Last Few Days Before The Conference

I have been away for a few days and after I finished packing my bag, I downloaded four novels from the speakers’ recommended lists: The May Week Murders by Douglas Brown, Death’s Bright Dart by V C Clinton-Baddeley, The Case With Nine Solutions by J J Connington and Inspector French and the Starvel Tragedy by Freeman Wills Crofts. 

I think it is just marvellous that I can buy these books in seconds and pack them for holiday reading without taking up any space in my bag. 

It is also fantastic to see so much Golden Age detective fiction available again through e-publication after years of obscurity and being out of print. 

Looking forward to discussing these and other related topics at the British Library on Saturday. 

A Three Pipe Problem

This week I have read The Norwich Victims by Francis Beeding, Fire Burn! by John Dickson Carr (which I picked up for just £1 the previous week at the Book Barn – what a bargain) and The Greene Murder Case by S S Van Dine. I found the historic setting of Fire Burn! gave it a very different feel. I am not sure I go for the bang on the head/time travel book-ending of the story but then it worked for the TV series Life on Mars though that only went back to the 1970’s rather than 1829 as Dickson Carr chose to do.

One of the peculiarities of manner which emerged about the pre-Victorians was their prudish reaction to the excesses of the earlier Regency era.  So along with keeping one’s hat on indoors, and always wearing gloves (useful for those of a criminal disposition), there was the treatment of smoking which is not a million miles from the modern almost blanket ban anywhere civilised. A female charcter notes to a male character that she can tell he has been smoking but doesn’t mind even though she ought to do so.

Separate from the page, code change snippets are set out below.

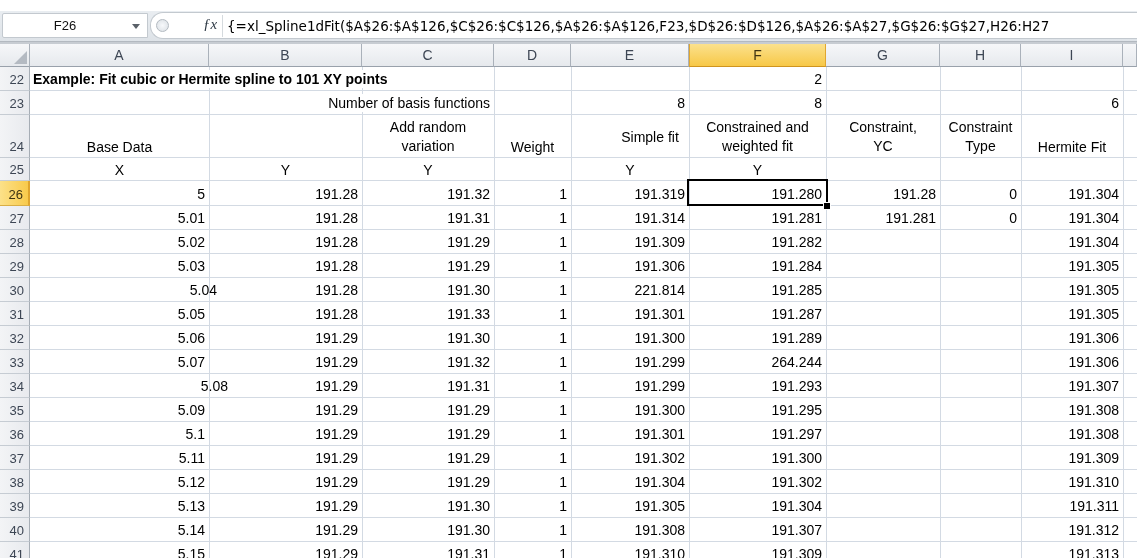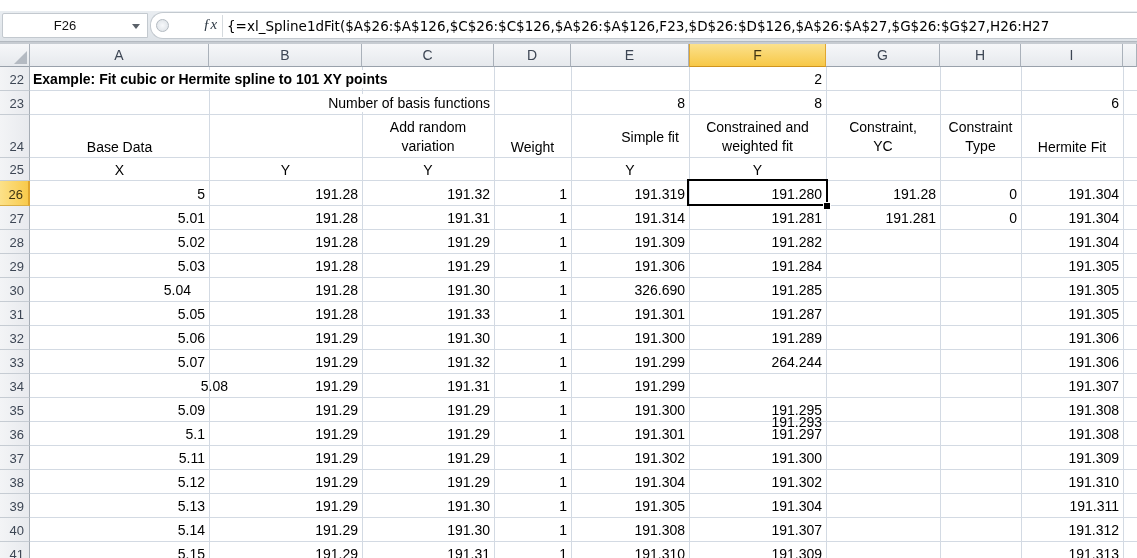--- a/index.html
+++ b/index.html
@@ -209,7 +209,7 @@
       <div class="cell right" style="left: 571px; top: 254px; width: 118px; height: 24px; position: absolute;">191.306</div>
       <div class="cell right" style="left: 689px; top: 254px; width: 137px; height: 24px; position: absolute;">191.284</div>
       <div class="cell right" style="left: 1021px; top: 254px; width: 102px; height: 24px; position: absolute;">191.305</div>
-      <div class="cell right" style="left: 16px; top: 278px; width: 179px; height: 24px; position: absolute;">5.04</div>
+      <div class="cell right" style="left: 42px; top: 278px; width: 179px; height: 24px; position: absolute;">5.04</div>
       <div class="cell right" style="left: 209px; top: 278px; width: 153px; height: 24px; position: absolute;">191.28</div>
       <div class="cell right" style="left: 362px; top: 278px; width: 132px; height: 24px; position: absolute;">191.30</div>
       <div class="cell right" style="left: 494px; top: 278px; width: 77px; height: 24px; position: absolute;">1</div>

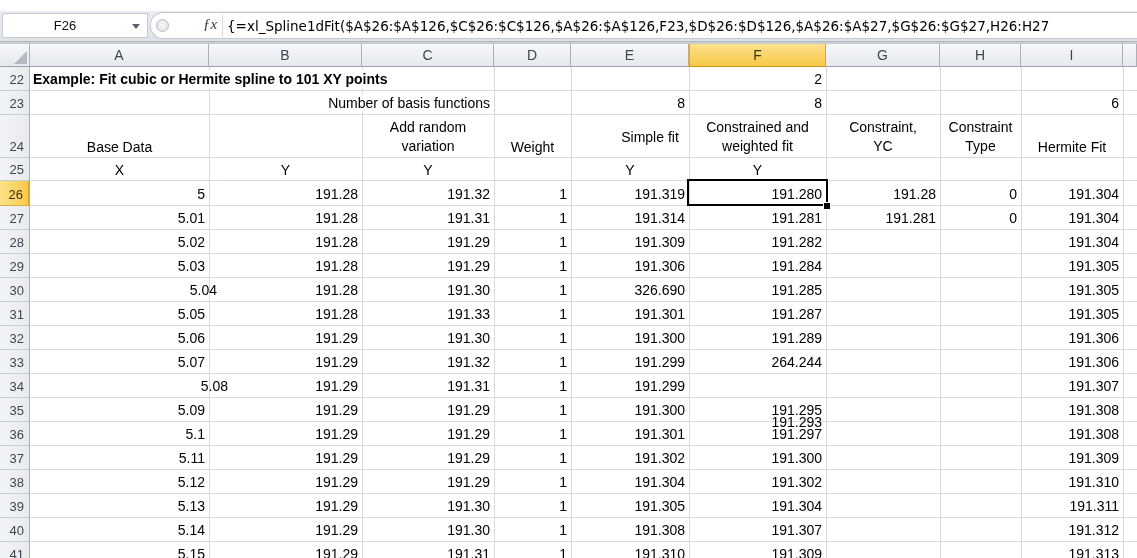--- a/index.html
+++ b/index.html
@@ -213,7 +213,7 @@
       <div class="cell right" style="left: 209px; top: 278px; width: 153px; height: 24px; position: absolute;">191.28</div>
       <div class="cell right" style="left: 362px; top: 278px; width: 132px; height: 24px; position: absolute;">191.30</div>
       <div class="cell right" style="left: 494px; top: 278px; width: 77px; height: 24px; position: absolute;">1</div>
-      <div class="cell right" style="left: 571px; top: 278px; width: 118px; height: 24px; position: absolute;">326.690</div>
+      <div class="cell right" style="left: 571px; top: 278px; width: 118px; height: 24px; position: absolute;">221.814</div>
       <div class="cell right" style="left: 689px; top: 278px; width: 137px; height: 24px; position: absolute;">191.285</div>
       <div class="cell right" style="left: 1021px; top: 278px; width: 102px; height: 24px; position: absolute;">191.305</div>
       <div class="cell right" style="left: 30px; top: 302px; width: 179px; height: 24px; position: absolute;">5.05</div>

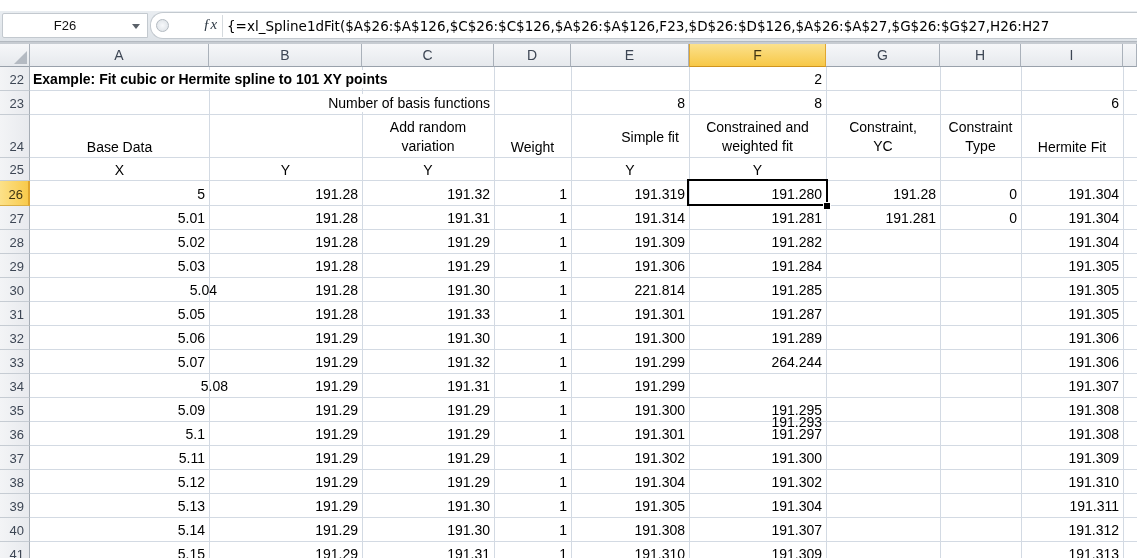--- a/index.html
+++ b/index.html
@@ -242,7 +242,7 @@
       <div class="cell right" style="left: 362px; top: 374px; width: 132px; height: 24px; position: absolute;">191.31</div>
       <div class="cell right" style="left: 494px; top: 374px; width: 77px; height: 24px; position: absolute;">1</div>
       <div class="cell right" style="left: 571px; top: 374px; width: 118px; height: 24px; position: absolute;">191.299</div>
-      <div class="cell right" style="left: 689px; top: 374px; width: 137px; height: 24px; position: absolute; margin-top: 36px;">191.293</div>
+      <div class="cell right" style="left: 689px; top: 374px; width: 137px; height: 24px; position: absolute;">191.293</div>
       <div class="cell right" style="left: 1021px; top: 374px; width: 102px; height: 24px; position: absolute;">191.307</div>
       <div class="cell right" style="left: 30px; top: 398px; width: 179px; height: 24px; position: absolute;">5.09</div>
       <div class="cell right" style="left: 209px; top: 398px; width: 153px; height: 24px; position: absolute;">191.29</div>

This makes such a change from the usual Golden Age novel set 100 years later. Then everybody smokes, the only question is what? Of course, pipes are favoured by some of the cerebral detectives (following Holmes we see Wimsey and Campion both indulging in pipes at one time or another). Others go for cigars (Gervase Fen, Roger Sheringham  et al – as well as Wimsey and Campion when social occasions require it). Cigarettes are more the preserve of the police detectives (Inspector Martin) or Americans (Philo Vance – though, to confuse the issue, he speaks with an effete, laconic drawl in the finest Wimsey or Campion tradition).

Women tend to smoke less, however, and this can be a pointer to their moral and hence criminal tendencies – I won’t give examples to avoid spoilers but you have been warned! Note to self – must check if Harriet Vane smoked in Strong Poison – now that would have been a red herring though it could be a marker laid down by Dorothy Sayers that Vane is in the feminist vanguard.

Do You Write Under Your Own Name?

With apologies to one of our speakers, Martin Edwards, for shamelessly pinching the name of his Blog as a title for this post, I have been struck while going through the recommended reading list from our speakers how many of the Golden Age authors wrote under one or more pseudonyms.

Over the last week I have read The Monogram Murders by Sophie Hannah, The Poisoned Chocolates Case by Anthony Berkeley and Antidote to Venom by Freeman Wills Crofts.

But Berkeley also wrote under the name Francis Iles and A. Monmouth Platts. The Francis Iles pseudonym appears to have been his preferred choice for books that attempted to subvert the conventions of the genre, such as Malice Aforethought, but he also used it when serving as a book reviewer for The Daily Telegraph – read into that what you will.

Berkeley is even less trust-worthy when you consider that The Poisoned Chocolates Case is a full length novel that reworks the plot from an earlier short story The Avenging Chance, which gets name-checked in the novel as a play attended by a possible suspect. So even the book is appearing under a pseudonym. Indeed the short story solution is one of those proposed by one of the detectives in the novel but proved to be incorrect.

Likewise, John Dickson Carr is represented in the list under both his own name (The Hollow Man and Fire Burn!) and his Carter Dickson pseudonym used primarily for his Merivale detective fiction (He Wouldn’t Kill Patience). He also used Carr Dickson and Roger Fairburn.

Francis Beeding (author of recommended book The Norwich Victims which I am currently reading) is the pseudonym of not one but two authors collaborating – John Palmer and Hilary St George Saunders.

S.S. Van Dine (author of The Greene Murder Case) is the pseudonym of Willard Huntington Wright who was too embarrassed at writing what he regarded as pulp fiction that he preferred to do so under an assumed name.

Even Agatha Christie was at it. She wrote several romantic novels under the pseudonym Mary Westmacott.

So if you’re coming to the Bodies From The Library conference -you might want to consider attending under a false name. You never know who you might meet.